Dataset content below:

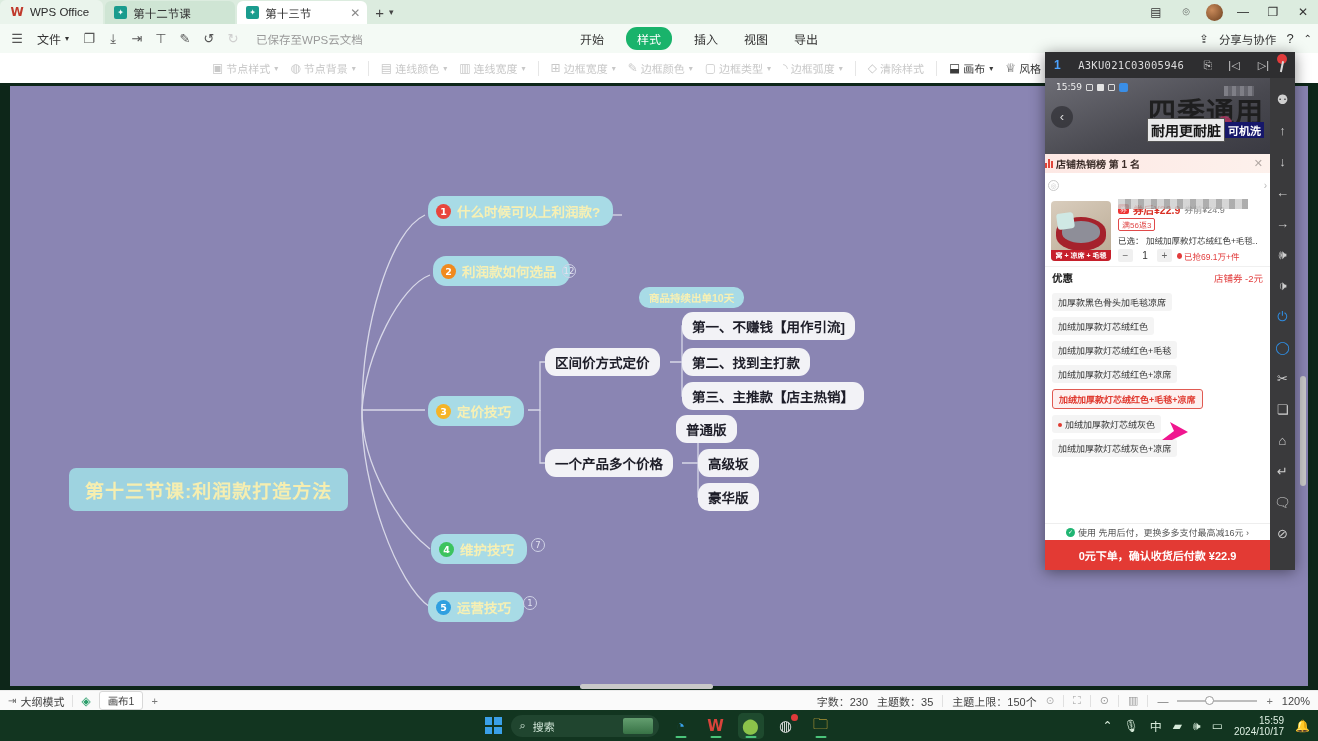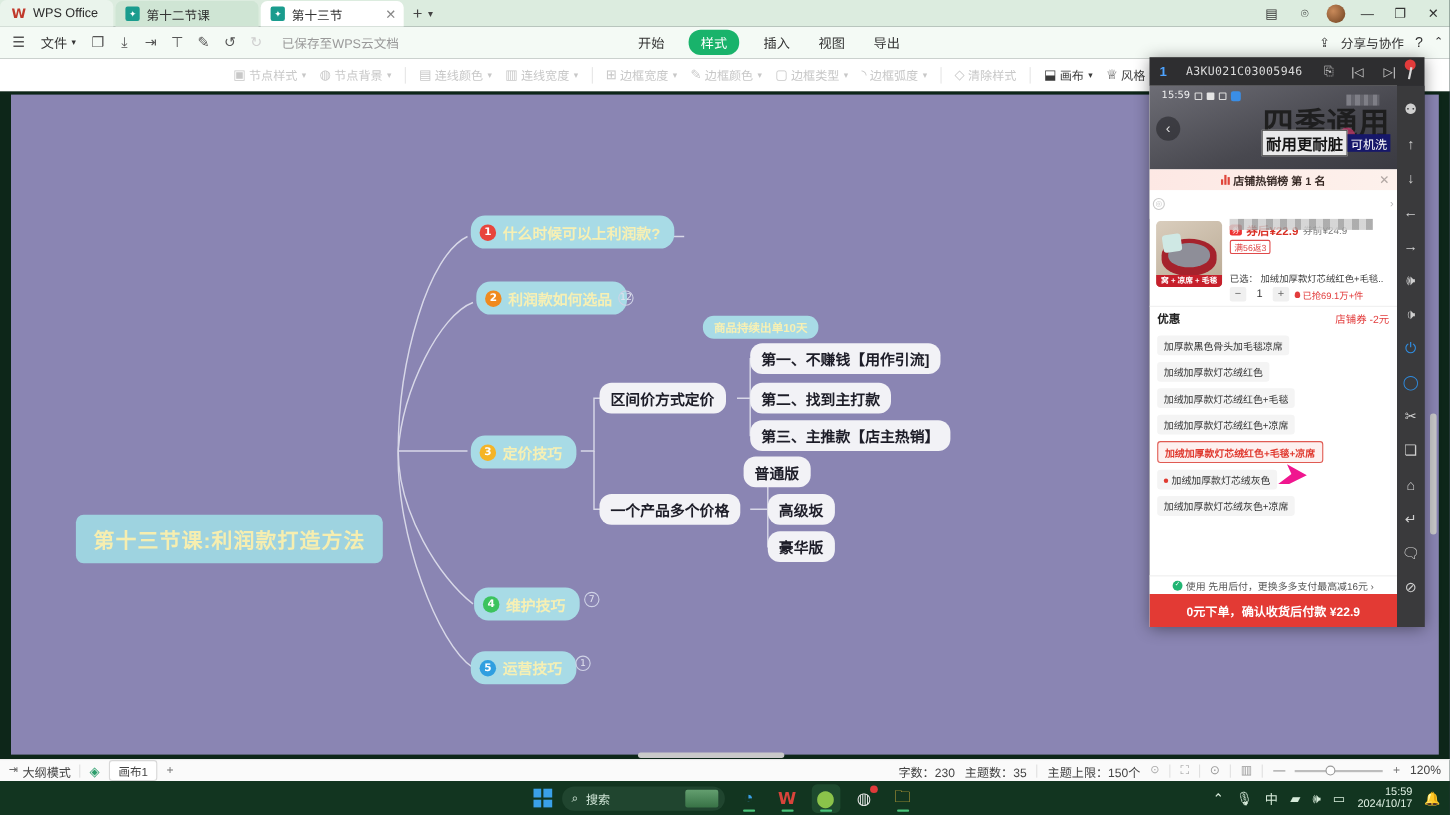--- a/index.html
+++ b/index.html
@@ -278,7 +278,7 @@
     padding:1px 3px; border:1px solid #555;
   }
   .hero-tags .t2 {
-    background:#16176a; color:#fff; font-size:11px; font-weight:normal;
+    background:#16176a; color:#fff; font-size:11px; font-weight:bold;
     padding:0 3px;
   }
   .hero-blur {

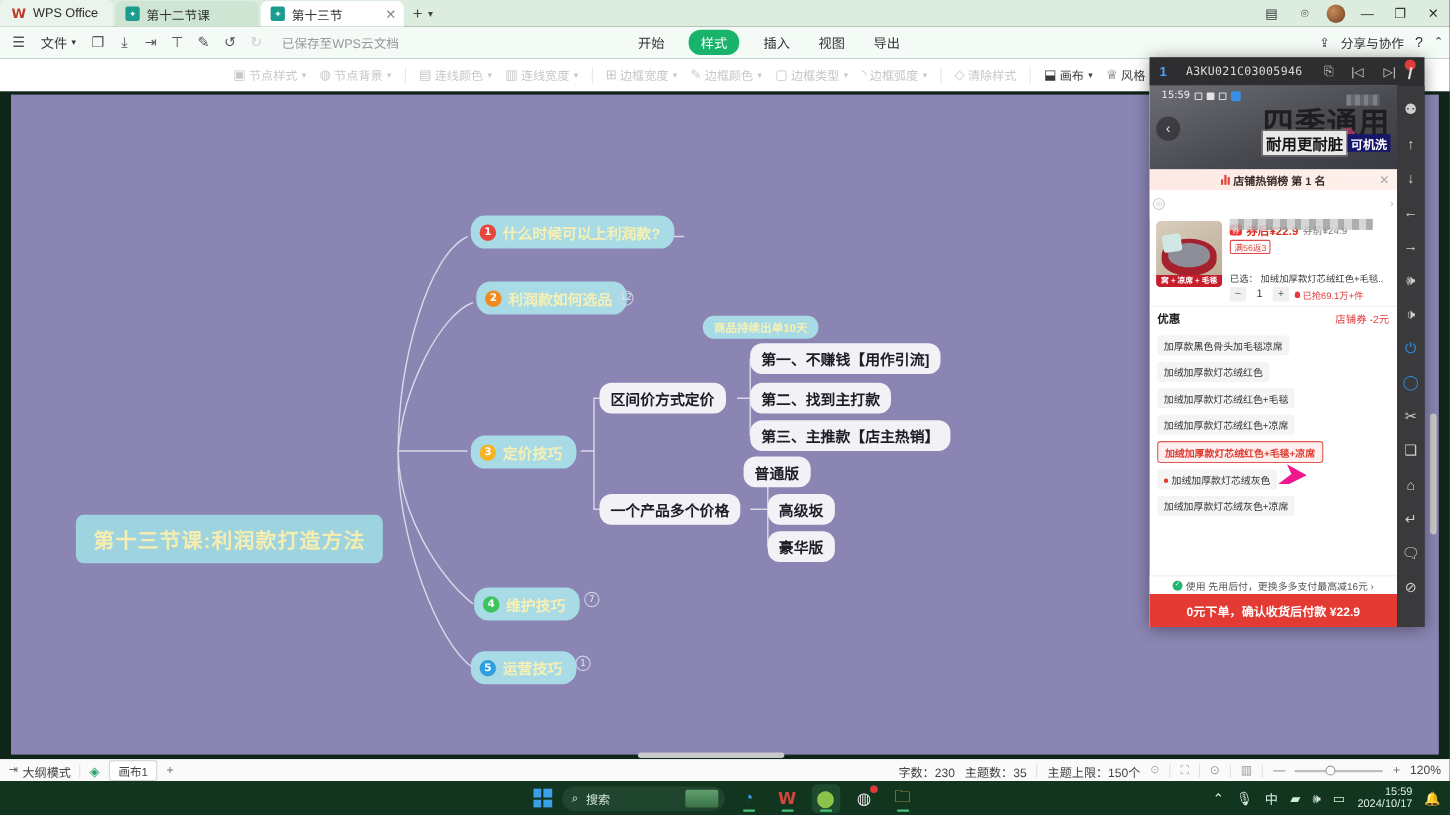--- a/index.html
+++ b/index.html
@@ -290,7 +290,7 @@
     border-radius:50%; background:#c23a6a; opacity:.75; }
 
   .rank-bar {
-    position:relative; display:flex; align-items:center; justify-content:center;
+    position:relative; display:flex; align-items:center; 
     height:19px; background:linear-gradient(90deg,#fde8e4,#fdf1ec);
     font-size:10px; color:#3a2c28; font-weight:bold; gap:3px;
   }

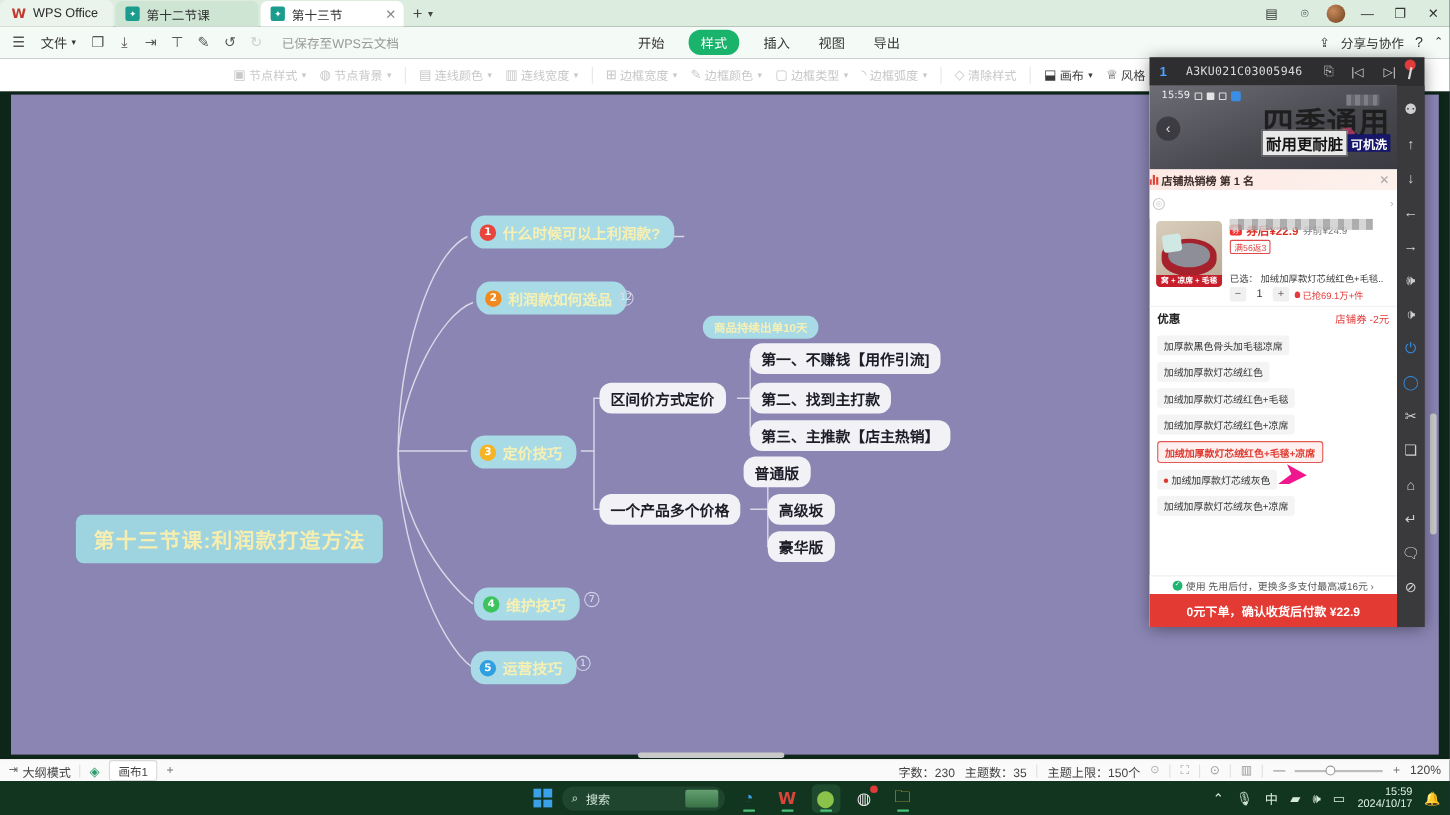--- a/index.html
+++ b/index.html
@@ -352,7 +352,7 @@
     display:inline-block; margin-top:2px; border:1px solid #e04a4a; color:#e04a4a;
     font-size:8px; padding:0 3px; border-radius:2px;
   }
-  .chosen { margin-top:15px; font-size:8.5px; color:#3a3a3a; overflow:hidden;
+  .chosen { margin-top:3px; font-size:8.5px; color:#3a3a3a; overflow:hidden;
     text-overflow:ellipsis; white-space:nowrap; }
   .qty-line { display:flex; align-items:center; gap:5px; margin-top:3px; }
   .qbtn {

End of Dataset content.

Brief:
Search the entries for the word "font" and gather every line where it appears.

Expected output:
-    background:#16176a; color:#fff; font-size:11px; font-weight:normal;
+    background:#16176a; color:#fff; font-size:11px; font-weight:bold;
     font-size:10px; color:#3a2c28; font-weight:bold; gap:3px;
     font-size:8px; padding:0 3px; border-radius:2px;
-  .chosen { margin-top:15px; font-size:8.5px; color:#3a3a3a; overflow:hidden;
+  .chosen { margin-top:3px; font-size:8.5px; color:#3a3a3a; overflow:hidden;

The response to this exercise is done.